Pour appliquer l’agroécologie comme éthique agricole au niveau mondial, nous avons lourde tache. Mais la France n’est elle pas une terre aux valeurs de fraternité. Pour rappel, « fraternité » c’est l’expression de solidarité et d’amitié qui unit une fratrie. Notre devoir de citoyen français doit donc s’appliquer à cette tache de solidarité. Si un pays comme la France peut s’appliquer aux pratiques de l’agroécologie sur son sol, elle redeviendra plus fraternelle envers les citoyens et paysans qui nous nourrissent et que nous exploitons actuellement dans certains pays. Ces derniers pourrons retrouver eux même le chemin de l’agroécologie que nous leurs avons enlevé. Ainsi, peut être ouvrirons nous la voie à une politique mondiale plus fraternelle…


Que se passera t’il si nous restons aveugle et refusons se choix, car c’est un choix que nous devons prendre ensemble. Il ne se peut pour garantir un changement, se substituer au changement de pratiques et d’éthique de quelques individus dans notre pays et sur terre (c’est un changement global de cheminement social qui aura un impact). Et bien nous avons à penser que les richesses de notre planète s’amenuisant, la population mondiale risque de souffrir de pénurie alimentaire rapidement. Les pays sur peuplés ou n’ayant que très peu de ressources seront les premiers touchés. Les famines risqueront de soulever les hommes les uns envers les autres. Il parait donc logique, raisonnable de s’appliquer à ce changement. Nous avons de plus la chance d’avoir des femmes et des hommes pour ouvrir la voie de ce changement. Ceux là, aux noms d’ONG diverses, expérimentent, pratiquent l’agroécologie depuis plusieurs années. Les résultats sont probants.

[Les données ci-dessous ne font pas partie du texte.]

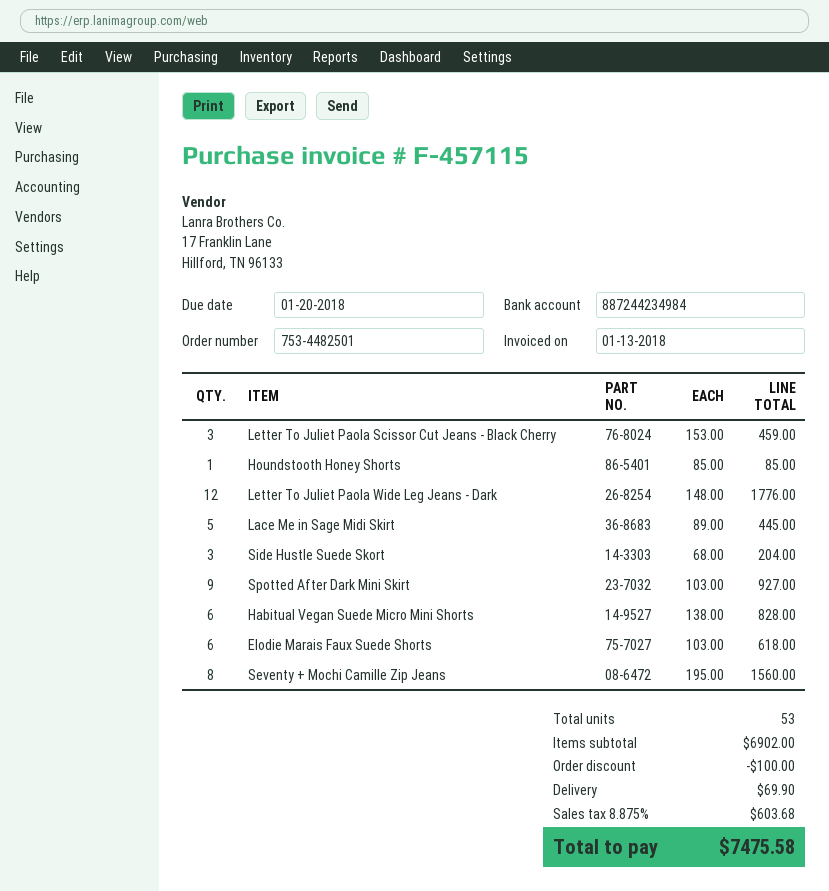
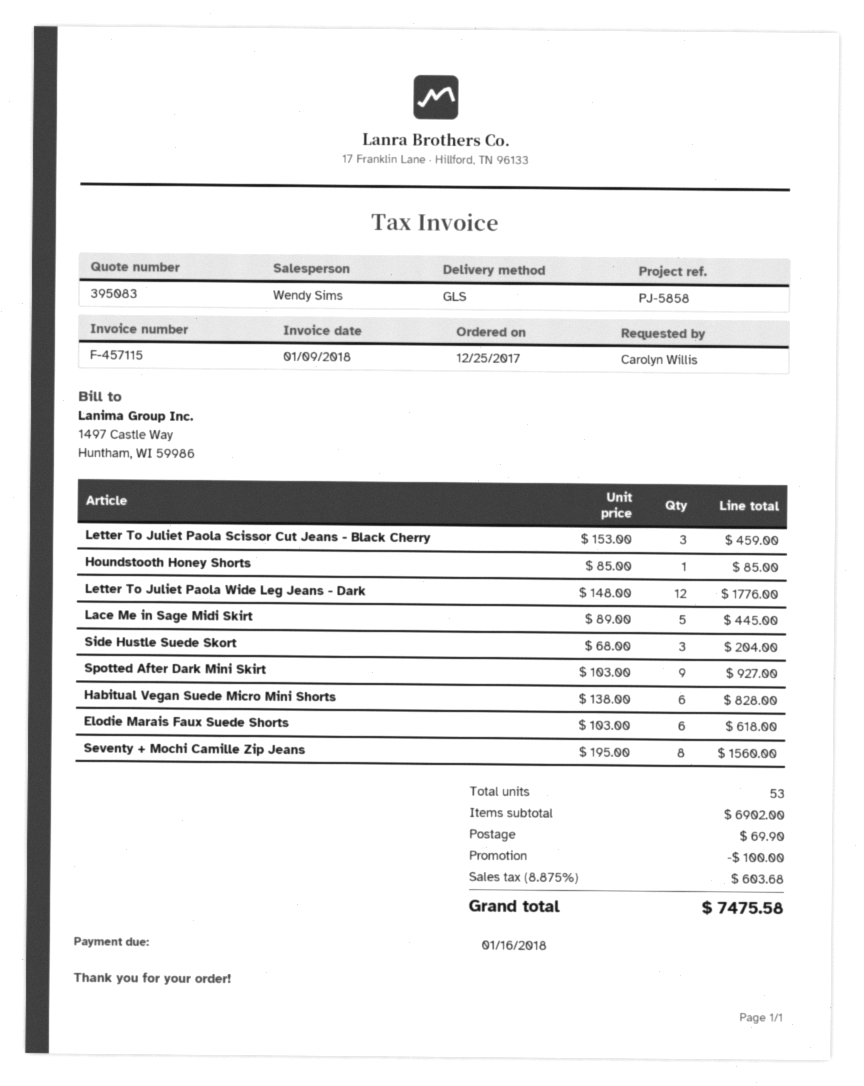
invoice date: 2018-01-13 -> 2018-01-09
due date: 2018-01-20 -> 2018-01-16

En 2012, le journaliste Philippe Baqué présente son analyse sur la production biologique mondiale dans son livre « la BIO, entre business et projet de société ». Selon lui « 40 million d’ha sont certifié en agriculture biologique en 2012 sur la planète. Les 2/3 sont en prairie pour la filière élevage. Le reste de la surface est majoritairement affecté aux cultures de soja, d’huile de palme, de blé ou de quinoa. Ces marchandises sont cultivées pour l’export (pour le Japon, l’Europe ou l’Amérique du nord) dans des pays où les habitants de ceux-ci ne les consomment pas (Amérique latine, Asie, Afrique). En 2012 en France, 50% des produits bio sont vendus en grande surface et proviennent de l’agriculture biologique intensive. » . Toujours selon lui, la bio suit le chemin du conventionnel (intégration, monoculture intensive). « L’agriculture bio ne peut être que paysanne. Si elle est livrée à l’industrialisation, elle ne fera qu’accélérer la disparition du monde paysan ». (Source : Bastamag, Sophie Chapelle, décembre 2012)
Le grand pas vers l’agriculture biologique, n’est donc pas suffisant et il faut encore modifier notre comportement social si l’on veut vraiment progresser.


Nous pouvons donc nous assurer aujourd’hui, qu’une réforme agraire, menant une politique agroécologique, est une réel ambition vers un nouveau mode de société et qu’elle garantira un modèle social et environnementale propre à la survie et la dignité de l’homme sur terre.